Back

What is site map

What is Sitemap?

A sitemap is a catalog of the website pages provided to search engines in order to index the website.

In simple words, you are telling the search engine what you have on your website,
so if users search for something similar, they will find it in the search engine results.

Let’s say your website has 10 blog posts.
One of the blogs is named “How to build a car?”

In this case, your blog is only visible if a user searches for it inside your website or if you share it directly.
But imagine how many people search for similar content daily on Google.

The issue here is that none of them will see your blog post on Google unless you tell Google that you have information about building a car on your website.

Therefore, Google needs a file which contains links from your website, including the names of your blog posts.
This file is called a Sitemap, and it is often in XML (Extensible Markup Language) format,
but it can also be in a regular TXT (text document) format.


How to Generate a Sitemap?

Manual Generation of the Sitemap

Sitemaps can be generated manually or automatically.

If your website’s content does not change dynamically by many users, it’s usually enough to generate it manually.

To do this, you need to create an XML file and add links from your pages to this file.

For example, look at this XML block:

<urlset xmlns="http://www.sitemaps.org/schemas/sitemap/0.9" xmlns:image="http://www.google.com/schemas/sitemap-image/1.1">
  <url>
    <loc>https://example.com/articles/read?article=How to build a car?</loc>
    <lastmod>2022-06-11</lastmod>
    <changefreq>daily</changefreq>
    <priority>1.0</priority>
  </url>
</urlset>

As you see, we have the location of the blog post, when it’s modified, change frequencies, and priority. The last two are only for your page and will not affect results in search engines.

For example, priority is used to compare the content inside the website and it can be between 0.0 and 1.0. So if we save this file as an XML file and provide it to Google, then you will have a higher chance to be seen in search results.

This way, users can find your blog post on Google.


Automatic Generation of the Sitemap

Well, generating a sitemap manually is very easy, but how about automatic generation of the sitemap? This part is very important if your website has dynamically generated content — meaning that users can log in and share content.

Creating a sitemap manually then becomes very tricky, since you have to go through all the content shared on the website and add it to the XML file. This is a huge amount of work if your website content changes daily.

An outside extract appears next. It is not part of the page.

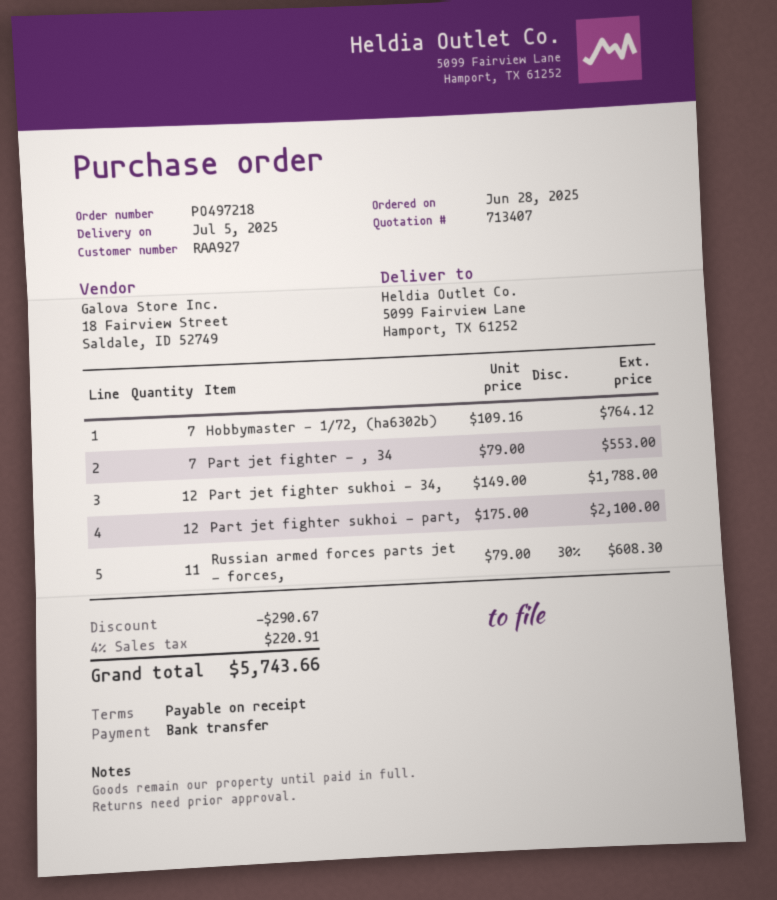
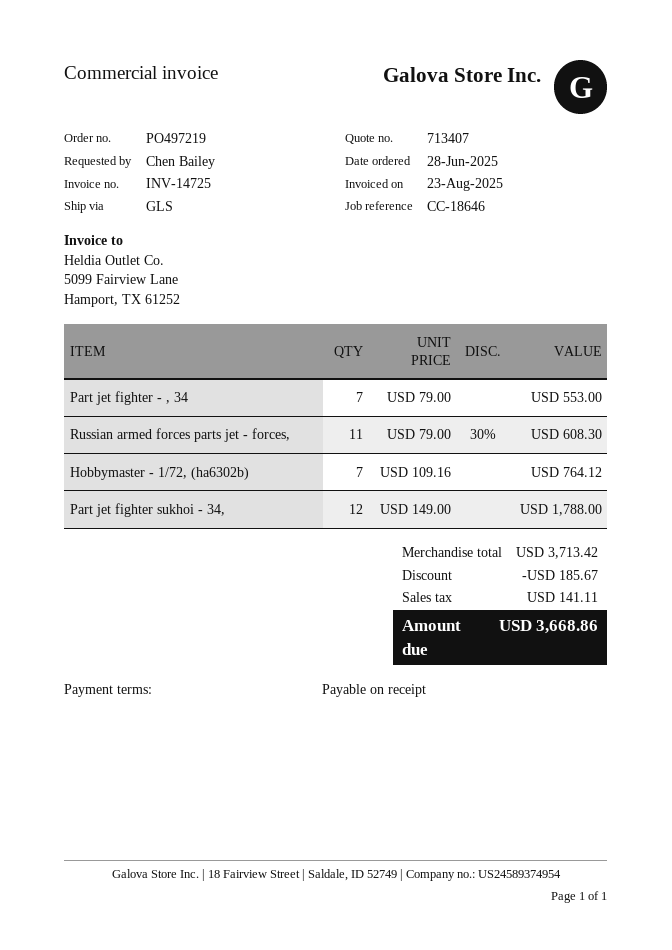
order number: PO497218 -> PO497219
Part jet fighter sukhoi - part,: 12 x 175.00 = 2100.00 -> none
discount: 290.67 -> 185.67
tax: 220.91 -> 141.11
total: 5743.66 -> 3668.86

To skip the manual part, you will need to build an endpoint in your back-end service and provide it to the search engine through your client-side application. (I will explain later why you should not provide the endpoint directly to the search engine.)

In the back-end, you can go through the shared content in your application and parse it into an XML file. Most content is often saved in a database, so extract it from the database and parse it — for example with js2xmlparser for Node.js — and save it as an XML file.

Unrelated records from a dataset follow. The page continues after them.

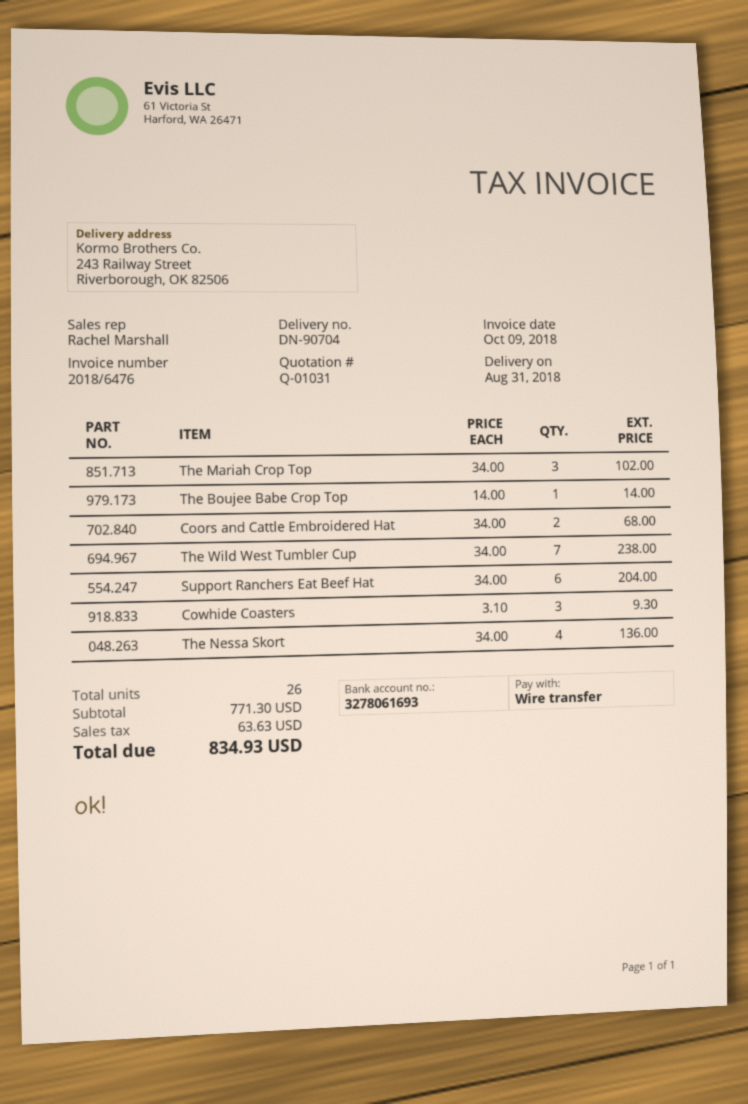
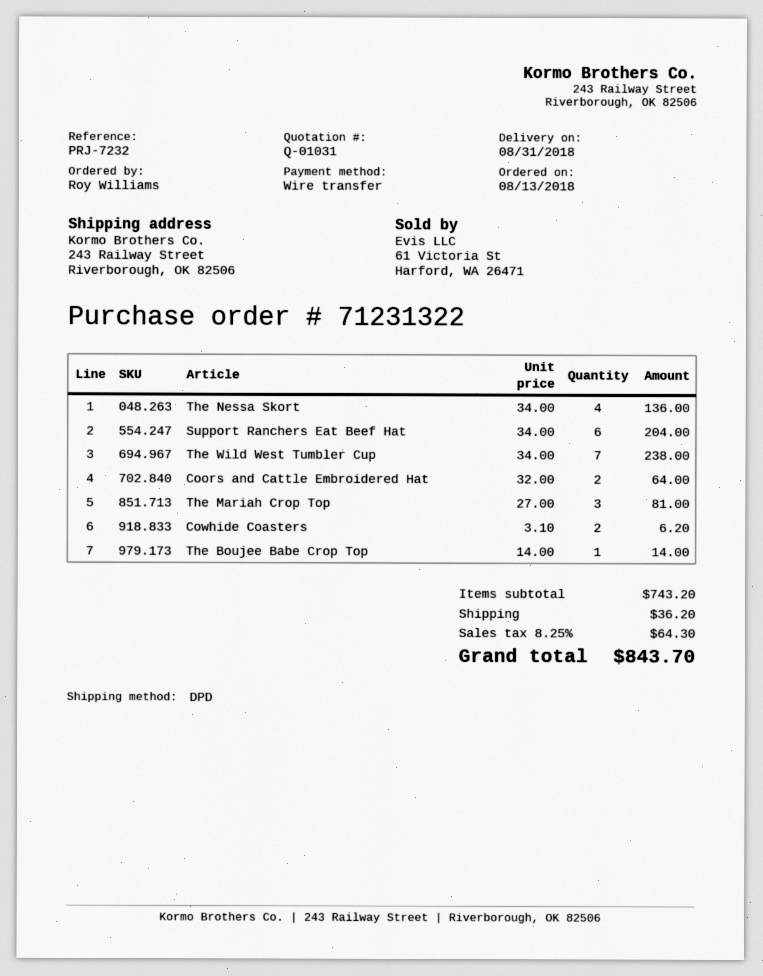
The Mariah Crop Top: 3 x 34.00 = 102.00 -> 3 x 27.00 = 81.00
Coors and Cattle Embroidered Hat: 2 x 34.00 = 68.00 -> 2 x 32.00 = 64.00
Cowhide Coasters: 3 x 3.10 = 9.30 -> 2 x 3.10 = 6.20
subtotal: 771.30 -> 743.20
shipping: none -> 36.20
tax: 63.63 -> 64.30
total: 834.93 -> 843.70

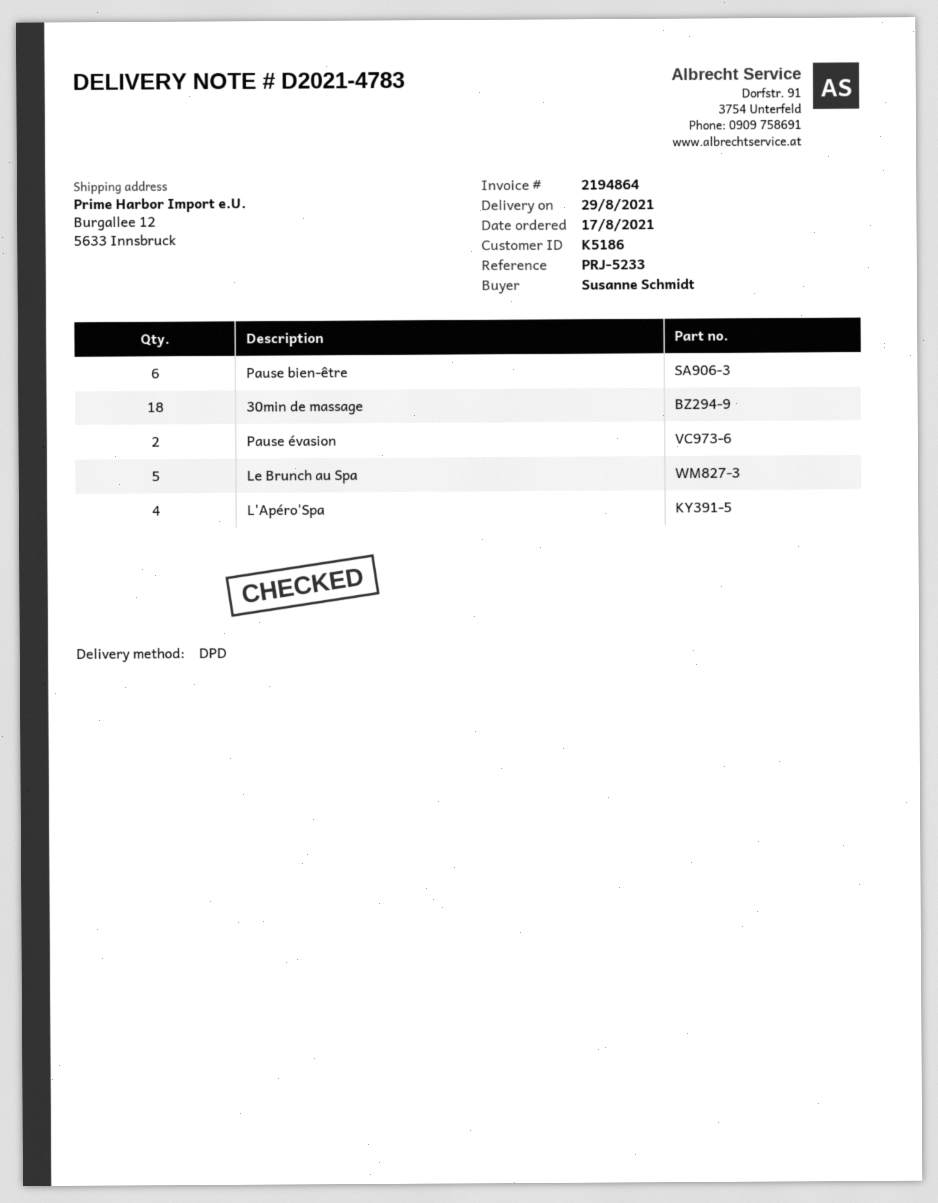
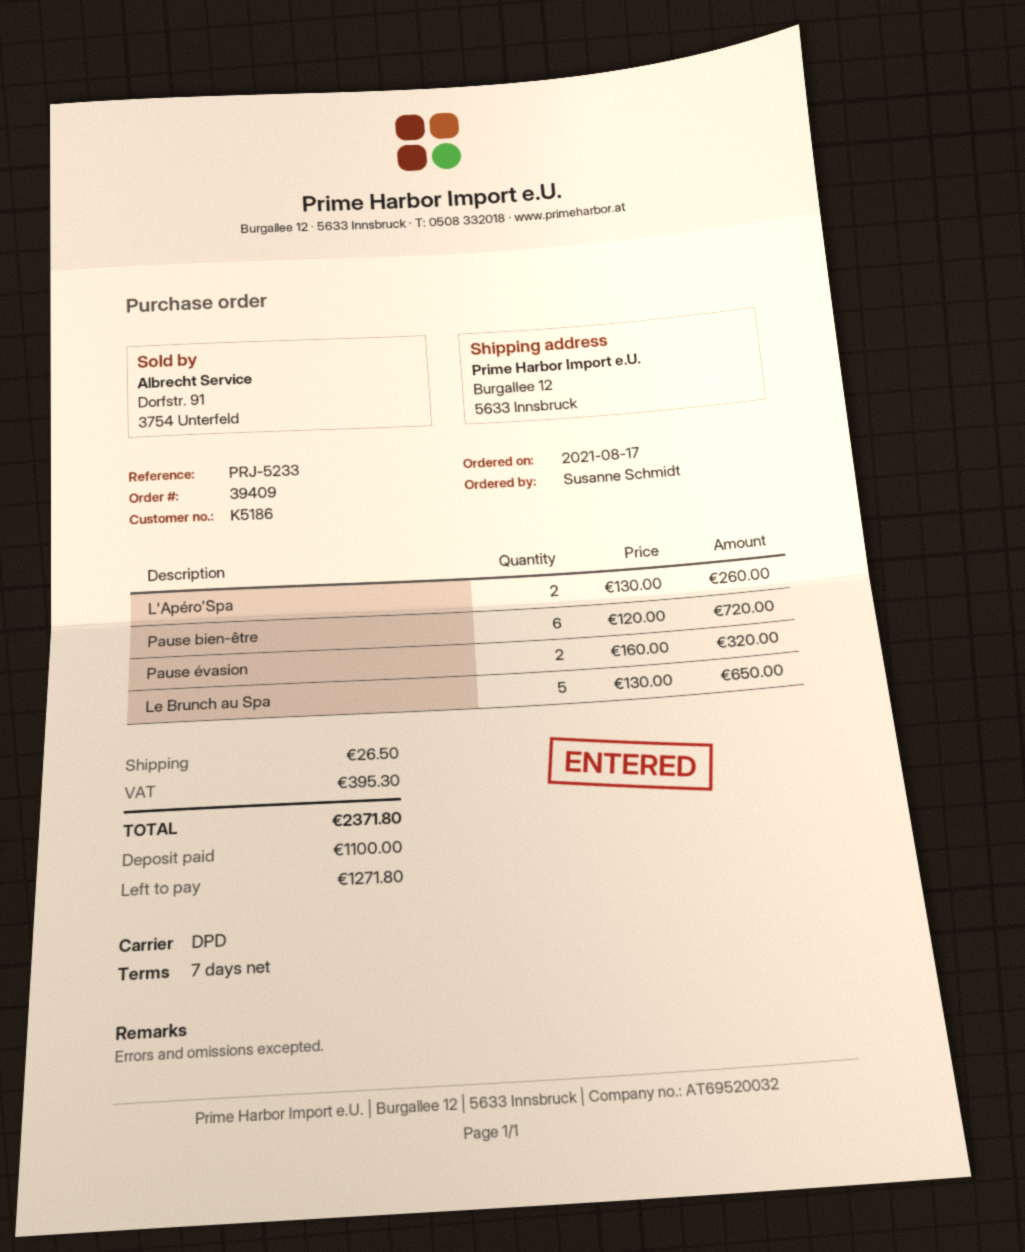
30min de massage: 18 -> none
L'Apéro'Spa: 4 -> 2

Take a look at this code block:

const js2xmlparser = require("js2xmlparser");
const moment = require("moment");
const rootUrl = {};
const data = [];
let today = moment();
today = today.format("YYYY-MM-DD");

databaseObject.forEach((articleName) => {
  rootUrl.loc = `https://example.com/article/details?article=${articleName}`;
  rootUrl.lastmod = today;
  rootUrl.changefreq = "daily";
  rootUrl.priority = "1.0";
  data.push(rootUrl);
});

const col = {
  "@": {
    xmlns: "http://www.sitemaps.org/schemas/sitemap/0.9",
    "xmlns:image": "http://www.google.com/schemas/sitemap-image/1.1",
  },
  url: data,
};

const xml = js2xmlparser.parse("urlset", col);

So now you can save

const xml

to a file or can send it back to client site and save it there. If you using server-less back-end then you can save it to the bucket storage and then retrieve storage URL and send it data to the client side as application/xml as array buffer for example

res.send(Buffer.from(resp.data, "utf-8"));

where

resp.data;

is array buffer you can get from storage bucket with for example Axios GET request. Remember that I said we may not provide back-end endpoint to search engine?

Well it’s because of the security reason in Google search console and I will explain you how Google search console work later. Basically search console accepts only link to you sitemap in your domain and not in other since often back-end services has different domain than your client side.

So basically what you need is save the response you got from back-end into an XML file in client side and provide URL to it to the search console. Often this data stored in the public folder. For example https://example.com/sitemap.xml .

So whats next? Now we will take a short look on how Google search engine works.


Google search console

First you need to have an google account and login to the Google Search Console. Then you need to add resource which is your website as shown in the screenshot down below.

Google console search

When you added your website and followed steps then you should have menu items on the left side as down below.

Google console meny

Here we choose Sitemaps and then you will see the view where you can enter sitemap url.

Google console sitemap

So now when you saved your XML file and have the URL then can we add it and provide search engine catalog of the your website.

After these steps don’t forget to review your URL. Choose the menu item called Review of URL. Congrats if your page pass the Google search engine tests then your website will be indexed.